Material provided Block Start

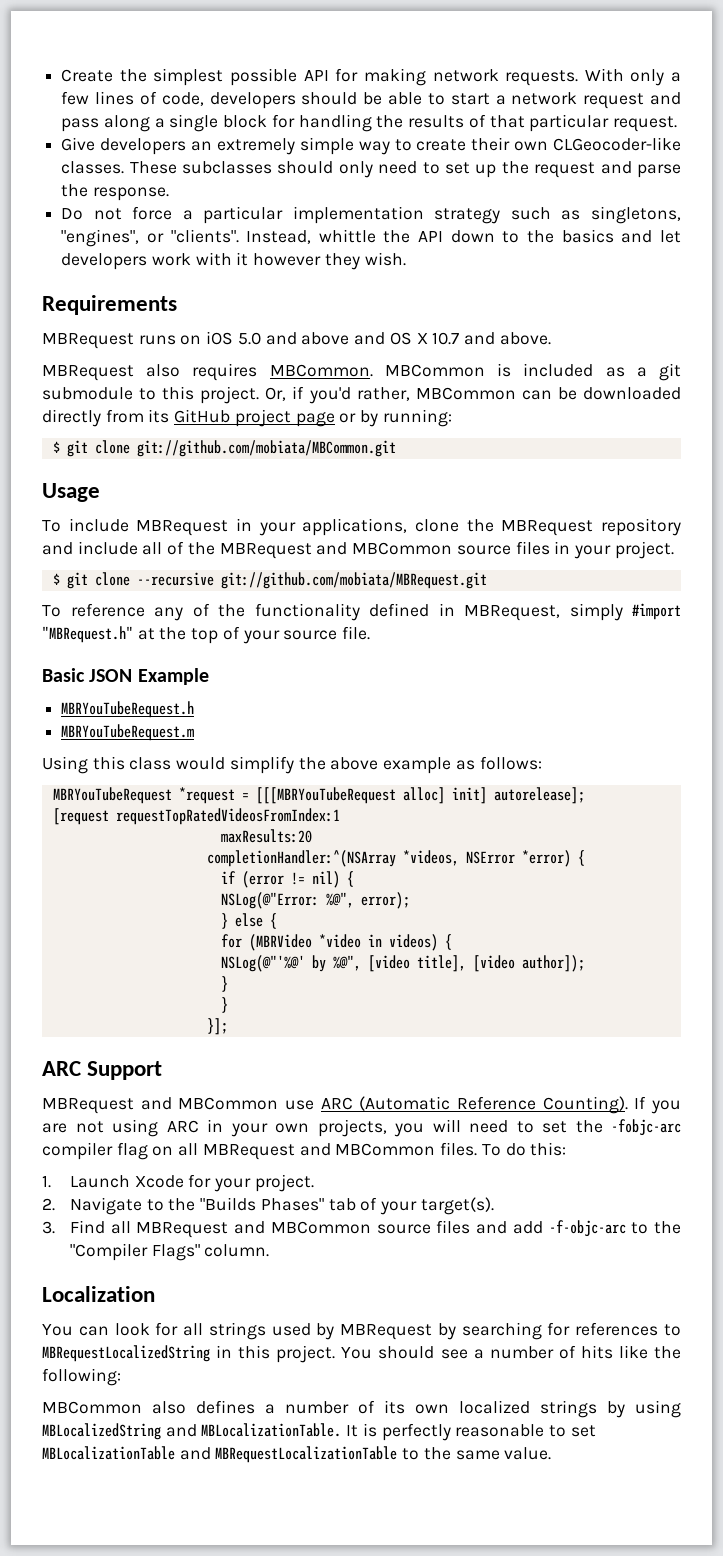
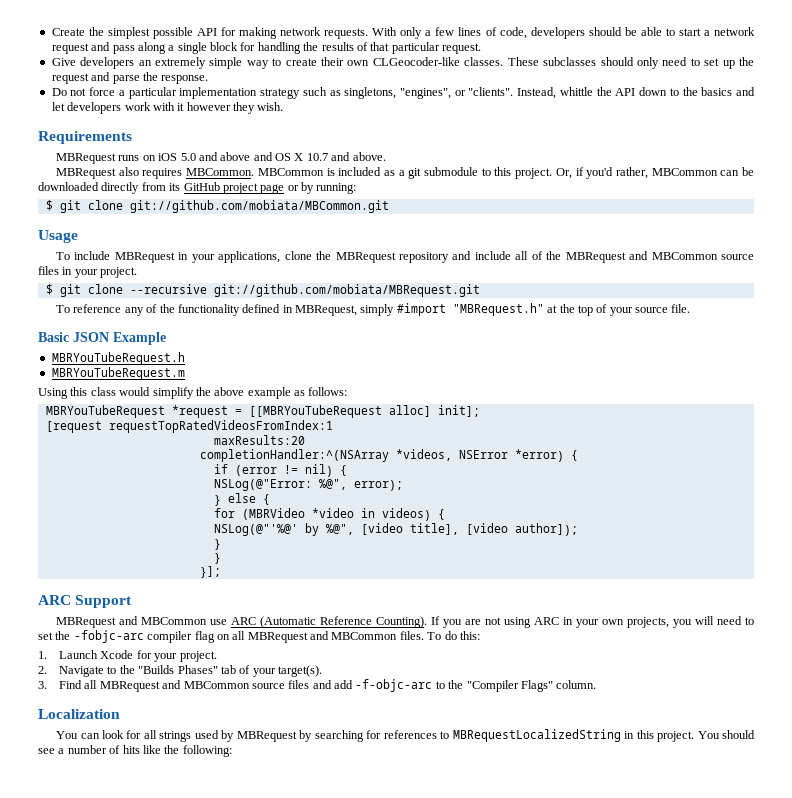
[255,787,585,804] [[[MBRYouTubeRequest alloc] init] autorelease]; -> [248,405,480,418] [[MBRYouTubeRequest alloc] init];
[42,1400,681,1418] [42,1423,596,1441] [42,1446,552,1463] // MBCommon also defines a number of its own localized strings by using MBLocalizedString and MBLocalizationTable. It is perfectly reasonable to set MBLocalizationTable and MBRequestLocalizationTable to the same value. -> (232, 751) none

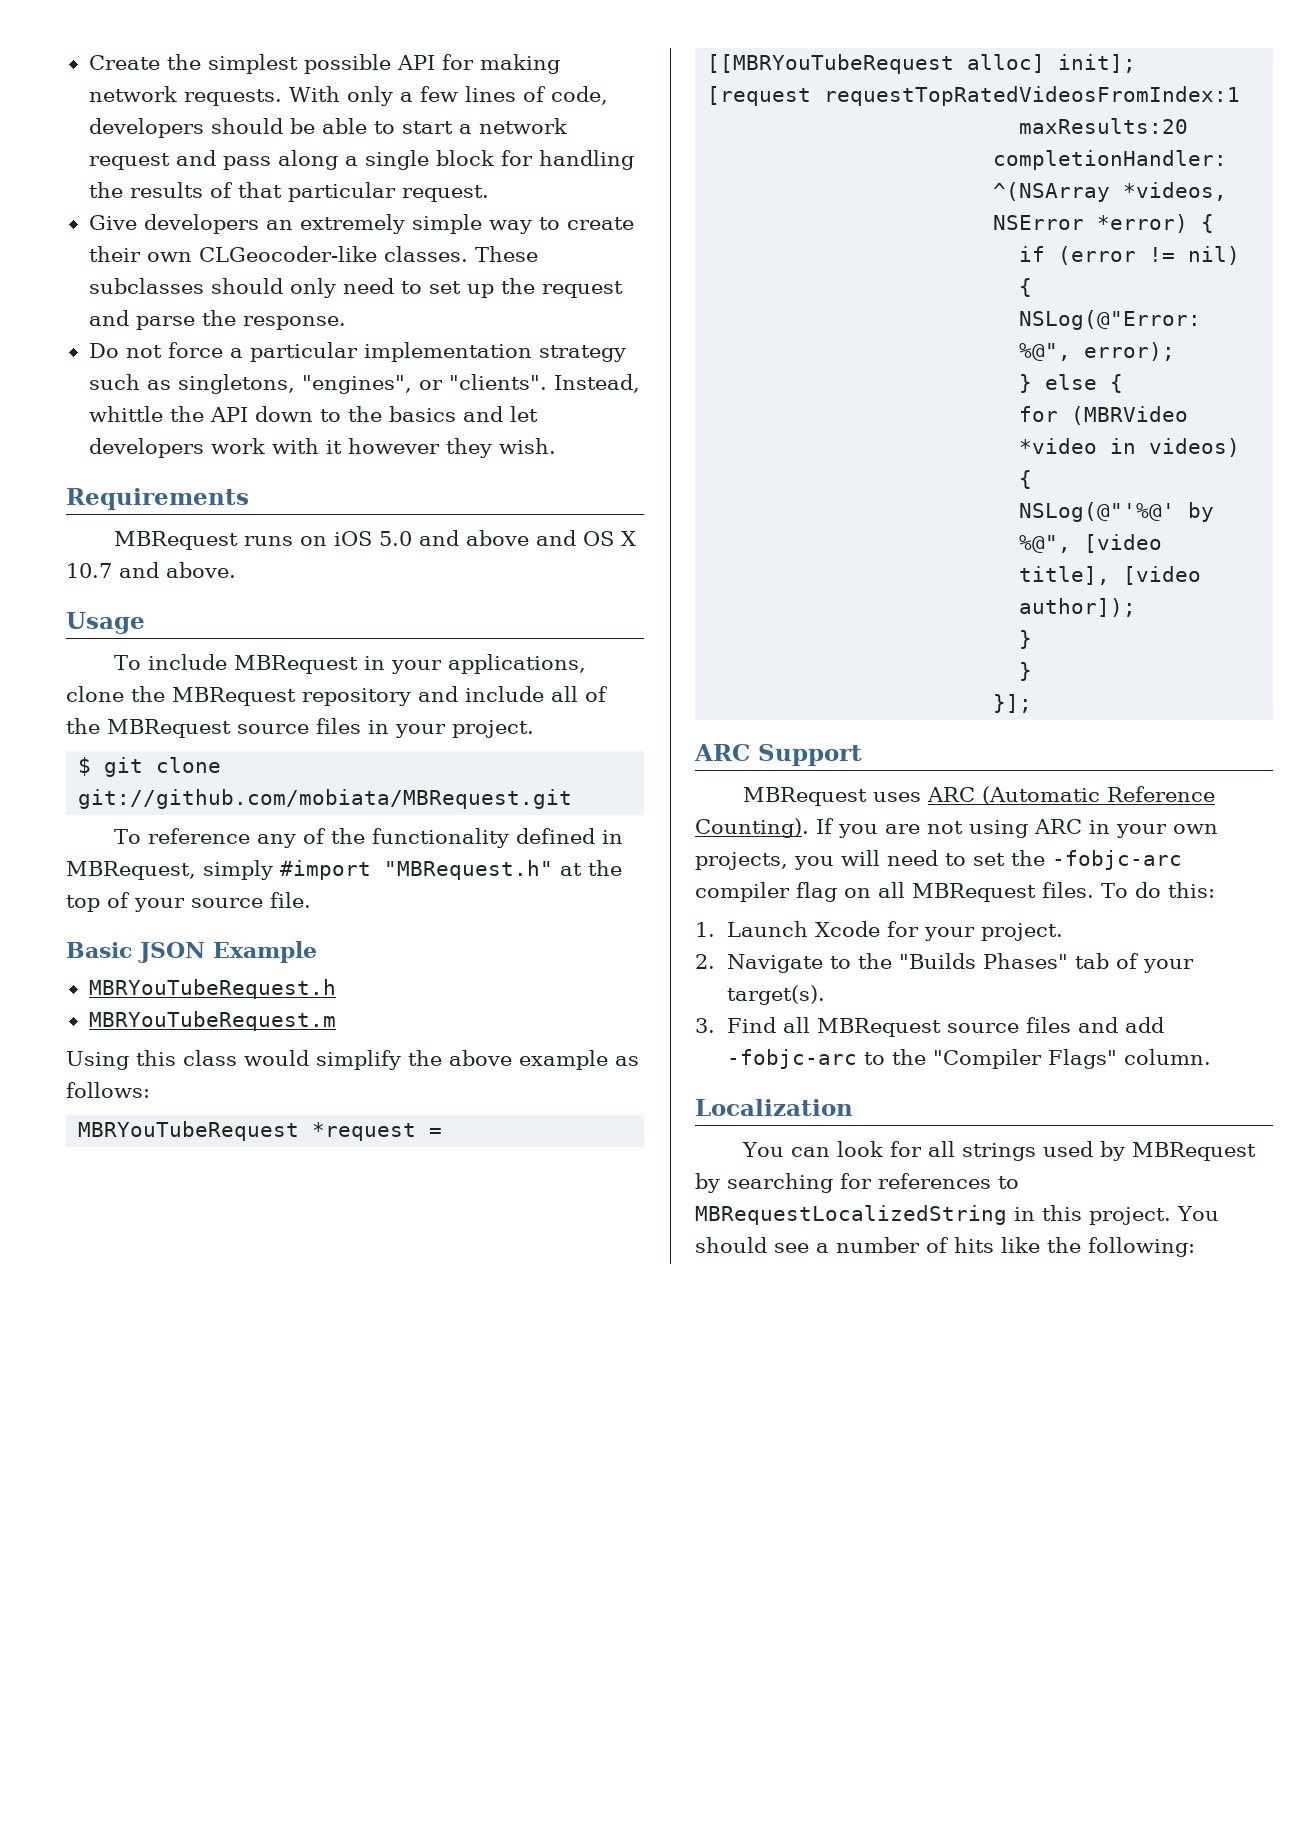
[56,167,754,179] [38,182,357,194] [45,200,389,213] // MBRequest also requires MBCommon. MBCommon is included as a git submodule to this project. Or, if you'd rather, MBCommon can be downloaded directly from its GitHub project page or by running: // $ git clone git://github.com/mobiata/MBCommon.git -> (236, 570) none
[629,251,718,260] and MBCommon -> (231, 728) none
[129,284,207,294] --recursive -> (222, 765) none
[119,616,228,625] and MBCommon use -> [872,792,921,802] uses
[310,631,398,640] and MBCommon -> (1036, 892) none
[162,680,250,689] and MBCommon -> (941, 1027) none
[355,679,433,692] -f-objc-arc -> [726,1049,857,1069] -fobjc-arc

Material provided Block End

> **Task requirements**:
From the first line above through the line containing "[119,616,228,625] and MBCommon", copy everything exactly, without the pictures.

> **Task answer**:
[255,787,585,804] [[[MBRYouTubeRequest alloc] init] autorelease]; -> [248,405,480,418] [[MBRYouTubeRequest alloc] init];
[42,1400,681,1418] [42,1423,596,1441] [42,1446,552,1463] // MBCommon also defines a number of its own localized strings by using MBLocalizedString and MBLocalizationTable. It is perfectly reasonable to set MBLocalizationTable and MBRequestLocalizationTable to the same value. -> (232, 751) none

[56,167,754,179] [38,182,357,194] [45,200,389,213] // MBRequest also requires MBCommon. MBCommon is included as a git submodule to this project. Or, if you'd rather, MBCommon can be downloaded directly from its GitHub project page or by running: // $ git clone git://github.com/mobiata/MBCommon.git -> (236, 570) none
[629,251,718,260] and MBCommon -> (231, 728) none
[129,284,207,294] --recursive -> (222, 765) none
[119,616,228,625] and MBCommon use -> [872,792,921,802] uses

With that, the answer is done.